В остроге, пять месяцев пытаемые, допрашиваемые и обыскиваемые, они сумели до единого сохранить эти клочки, что тоже нельзя понять иначе, как чудо. Потом уже на этапе, на второй или третий день пути ссыльные снова аккуратно соединили и склеили их вместе, и, когда Сертан был привезен к ним, они, заранее счастливые от того, как он обрадуется и удивится, когда увидит, что все уцелело, спрятали бумаги в его вещевой мешок и принялись ждать. Он бы нашел свои рукописи самое позднее вечером, так что ждать им было недолго, но они и впрямь стали, как дети, едва выдержали час и признались ему. Сертан не обманул ожиданий, был и рад, и тронут, и удивлен, даже заплакал. Теперь он получил возможность возобновить дневник и действительно сделал это, правда, его «ссыльные» записи, как правило, коротки и отрывисты.
Раньше, когда Сертан по тем или иным причинам долгое время не вел дневника, впоследствии он очень подробно описывал пропущенное, как бы соединяя части своей жизни, вновь делая ее целой и непрерывной. Так было и в Польше, и в первые месяцы его плена в России, и тогда, когда он оказался в Новом Иерусалиме. Однако на этот раз ничего из времени его заключения в дневник не вошло, словно его вообще не было или было что-то совсем малозначительное, о чем не стоило писать. Лишь потом, когда они уже переправились через Волгу и Москва осталась далеко позади, он бегло и почти всегда некстати упоминает несколько раз, что сидел в тюрьме.
В одном месте Сертан пишет, что обвинялся в том, что он польский лазутчик, и что ни разу ни на одном допросе подьячий, который вел его дело, не назвал Новый Иерусалим, словно Сертан там никогда и не жил. В другой раз Сертан замечает, что ждал смерти, а во время дознания — обычных и даже обязательных при расследовании таких дел, как его, пыток, но их не было, и все это: и то, что не пытали, и то, что не спрашивали про Новый Иерусалим, — непонятно и странно.

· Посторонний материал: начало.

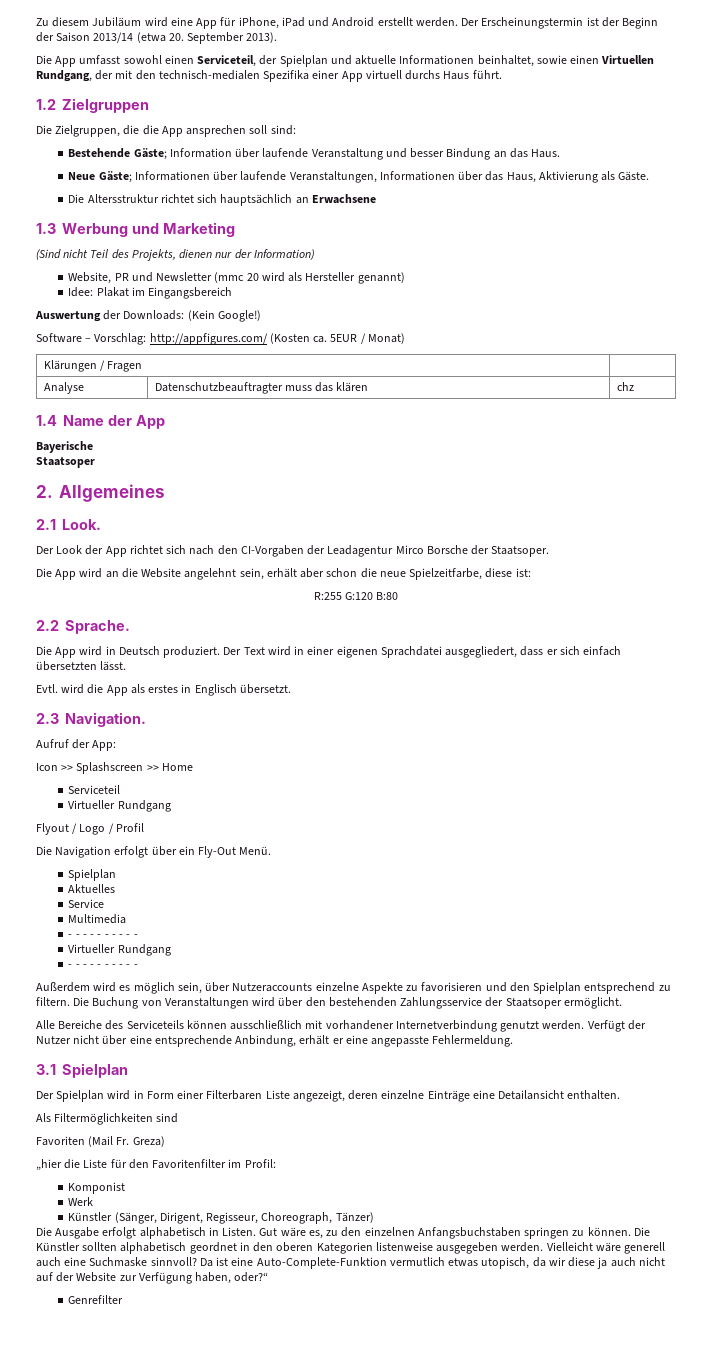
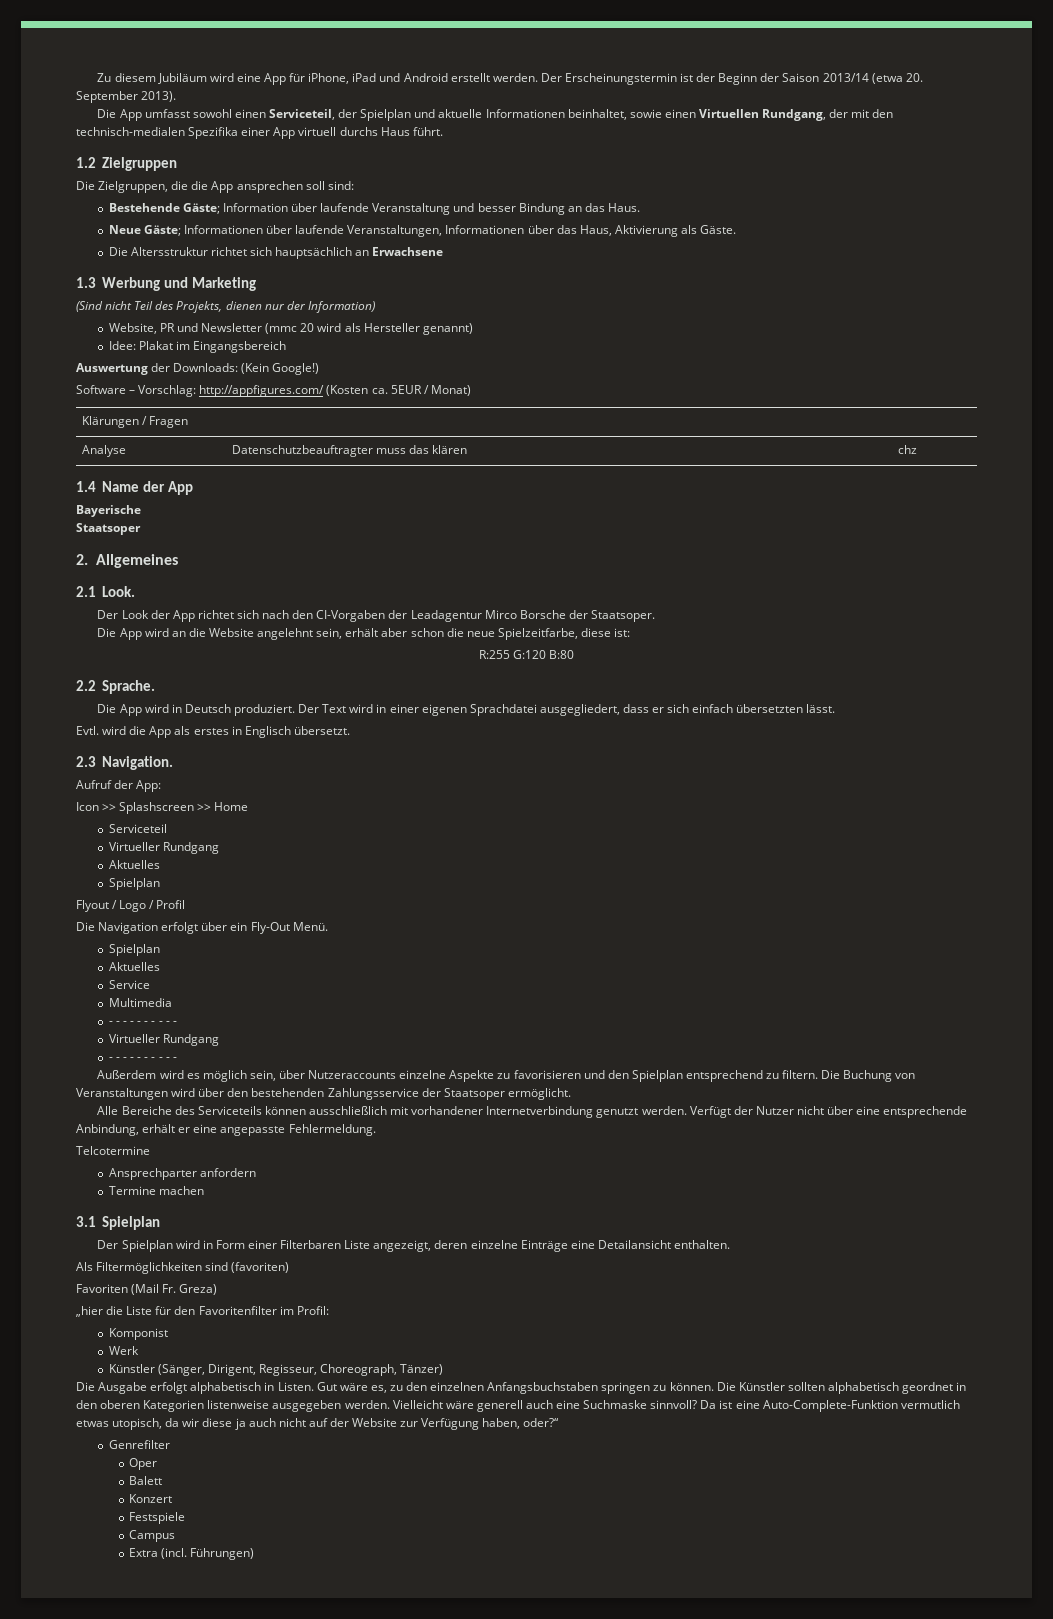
  Serviceteil
  Virtueller Rundgang
+ Aktuelles
+ Spielplan
+ Telcotermine
+ Ansprechparter anfordern
+ Termine machen
- Als Filtermöglichkeiten sind
+ Als Filtermöglichkeiten sind (favoriten)
+ Oper
+ Balett
+ Konzert
+ Festspiele
+ Campus
+ Extra (incl. Führungen)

Из тюрьмы Сертан вышел доходягой, каждое утро он по часу и больше кашлял, харкал кровью, но позже, если день был теплый и тихий, грудь переставала болеть, его отпускало, и он иногда по нескольку часов чувствовал себя хорошо и покойно. Чтобы легче было дышать, под спину и голову он подкладывал по мешку и так, полусидя, ехал. Телега двигалась медленно, в ногу с партией, вещи, на которых он лежал, смягчали тряску, и он подолгу смотрел то на небо, то на людей, идущих и едущих навстречу этапу, то на тянущуюся по обеим сторонам дороги равнину. Он был рад — об этом говорил ему Никон, — что равнина никогда не кончится, лишь будет меняться, да и то не всерьез, здесь была надежда, что и его жизнь тоже кончится не скоро, а так и будет тянуться тихо и еле-еле, как ехала телега. Он знал, что тяжело болен, знал, что умирает, жить осталось год или меньше, и хорошо ему в это последнее отпущенное на его долю время будет совсем мало, боли с каждым днем усиливаются, поэтому, что его не казнили, а дали дожить жизнь, вовсе не представлялось Сертану таким безусловным подарком, и он думал о том, почему его не казнили, скорее с удивлением, чем с радостью.
Однако, когда он увидел своих, он был рад, он видел, что и они рады, что он нужен им и они любят его, и теперь, после того, как он снова встретился с ними, он чаще и чаще думал, что, как ни странно, не жалеет, что жизнь привела его в Россию, и еще: что все-таки они ученики не только Христа, но и его, Сертана.